In majority of pediatric cardiology practice worldwide, the derived calculated pulmonary vascular resistance (PVR) has been used as a parameter to evaluate children with pulmonary hypertension associated with congenital heart disease (PH/CHD). It has been debated whether the PVR is the ideal parameter to reflect the severity of PH/CHD due to its derived calculated value depends on oxygen consumption.While measuring oxygen consumption (VO2) is difficult and complicated to obtain the accurate value, therefore estimated VO2 from reliable reference has been utilized in many centers. To avoid using VO2, the ratio between the PVR and systemic vascular resistance or Rp/Rs has been used instead of PVR. The objective of this study is to define whether the basic pulmonary hemodynamic parameters could be used as parameters to correlate with PVR and Rp/Rs .
Methods: Children with PH/CHD underwent cardiac catheterization. Derived calculated PVR was calculated from transpulmonary pressure gradient divided by the pulmonary blood flow. The PVR was tested and showed to be directly correlated with the Rp/Rs.The pulmonary hemodynamics especially the diastolic pulmonary pressure (dPAP), diastolic pressure gradient (DPG: difference between the dPAP and pulmonary capillary wedge pressure) ,pulmonary pulse pressure (PPP:difference between the systolic pulmonary pressure and dPAP) and pulmonary artery proportional pulse pressure ( PApPP) were compared and correlated with the PVR. The sensitivity and specificity of the pulmonary hemodynamic threshold value predict the PVR were determined.
The cardiac catheterization data of 65 children (mean age 6.37 years, range1-21 years , 34 male) was retrospectively reviewed.
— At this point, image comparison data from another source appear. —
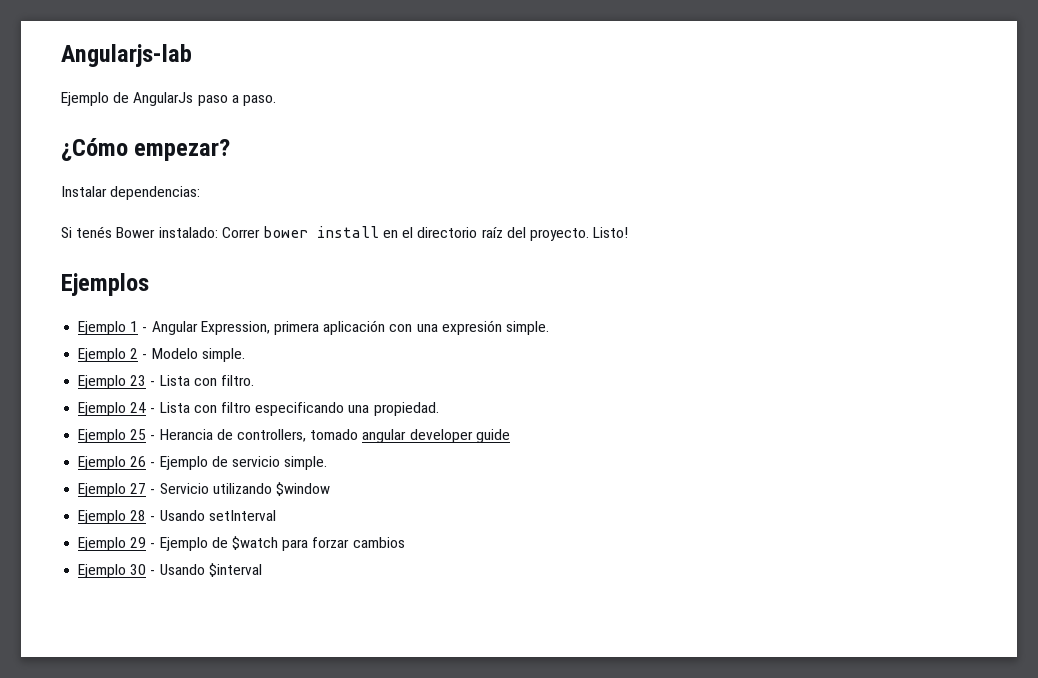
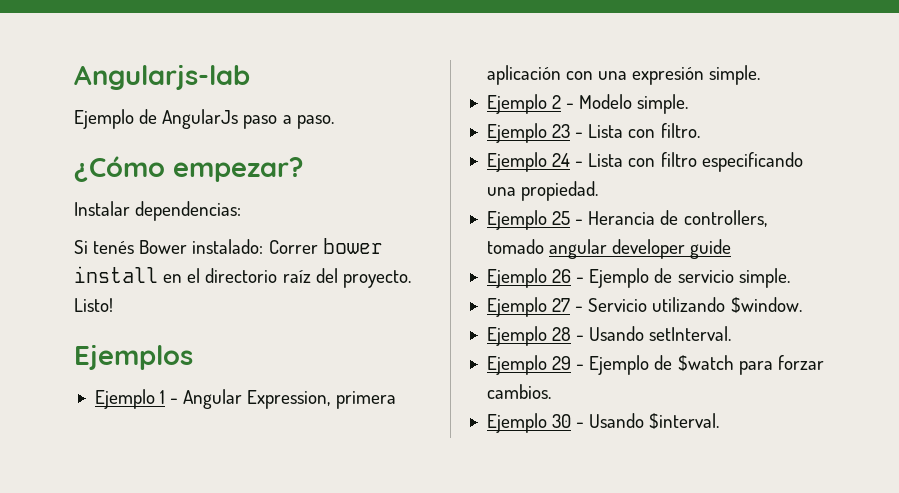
[275,482,330,496] $window -> [730,297,802,313] $window.
[208,510,276,521] setInterval -> [649,326,732,341] setInterval.
[352,537,405,548] cambios -> [486,384,551,399] cambios.
[208,563,262,577] $interval -> [649,413,720,429] $interval.

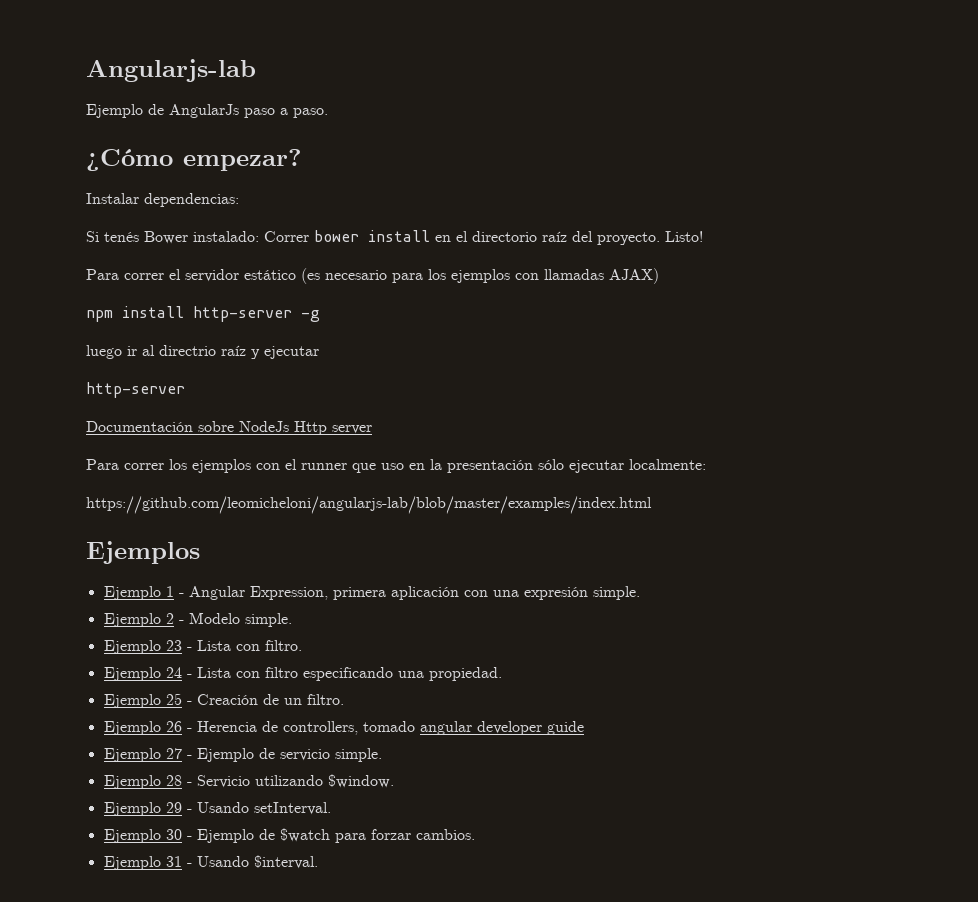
(113, 305) none -> [86,268,659,284] [86,306,320,322] [86,345,319,359] [86,382,185,398] [86,421,372,435] [86,459,706,473] [86,496,652,514] // Para correr el servidor estático (es necesario para los ejemplos con llamadas AJAX) // npm install http-server -g // luego ir al directrio raíz y ejecutar // http-server // Documentación sobre NodeJs Http server // Para correr los ejemplos con el runner que uso en la presentación sólo ejecutar localmente: // https://github.com/leomicheloni/angularjs-lab/blob/master/examples/index.html
[588,211,656,225] Herancia -> [196,694,344,705] [103,721,257,735] Creación de un filtro. // Ejemplo 26 - Herencia
[552,269,572,283] 26 -> [165,748,182,759] 27
[552,298,571,312] 27 -> [165,775,182,786] 28
[552,327,572,341] 28 -> [165,802,182,813] 29
[552,356,572,370] 29 -> [165,829,182,840] 30
[552,414,572,428] 30 -> [165,856,182,867] 31

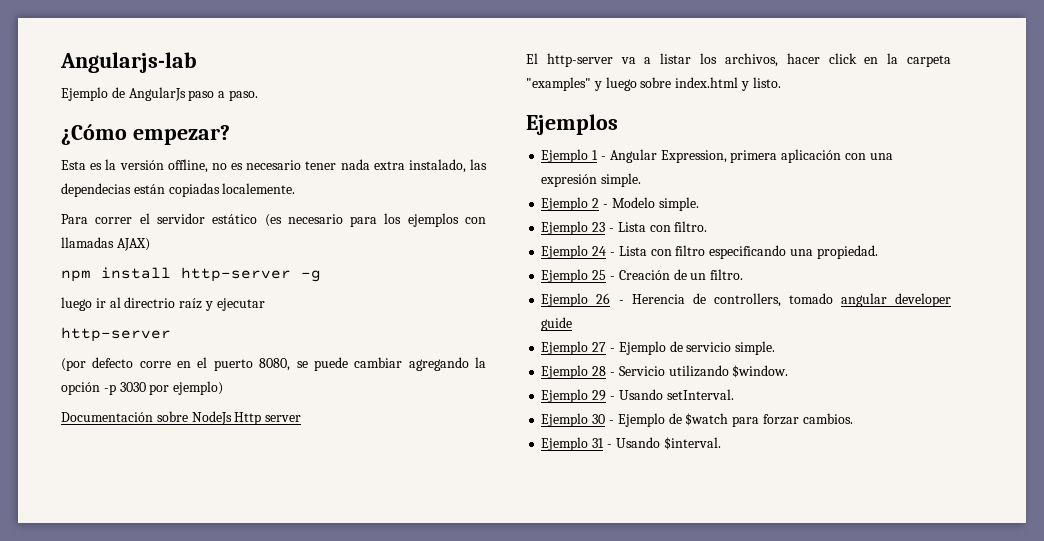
[86,193,239,207] [86,230,703,245] Instalar dependencias: // Si tenés Bower instalado: Correr bower install en el directorio raíz del proyecto. Listo! -> [61,159,488,173] [61,183,296,197] Esta es la versión offline, no es necesario tener nada extra instalado, las dependecias están copiadas localemente.
(185, 390) none -> [61,357,487,371] [61,381,224,395] // (por defecto corre en el puerto 8080, se puede cambiar agregando la opción -p 3030 por ejemplo)
[86,459,706,473] [86,496,652,514] Para correr los ejemplos con el runner que uso en la presentación sólo ejecutar localmente: // https://github.com/leomicheloni/angularjs-lab/blob/master/examples/index.html -> [526,53,951,67] [526,77,781,91] El http-server va a listar los archivos, hacer click en la carpeta "examples" y luego sobre index.html y listo.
The dPAP, DPG and PPP were correlated with the PVR, r=0.81,0.80 and 0.59 respectively. The dPAP > 19 mmHg had 85 % sensitivity and 71 % specificity to predict PVR > 3 WU.m² with area under the curve of 0.85. The ratio of the DPG > 11 mmHg had 82 % sensitivity and 78 % specificity to predict PVR > 3 WU.m² with area under the curve of 0.837. The PPP > 21 mmHg had 85 % sensitivity and 66% specificity to predict PVR > 3 WU.m² with area under the curve 0.891. While the PAPPP was not correlated to the PVR.
The basic pulmonary hemodynamics particularly the dPAP DPG and PPP could be used to assess PH/CHD in children with reasonable correlation with the PVR. The direct measurement of dPAP has a better prediction of the PVR in comparison with the DPG and PPP.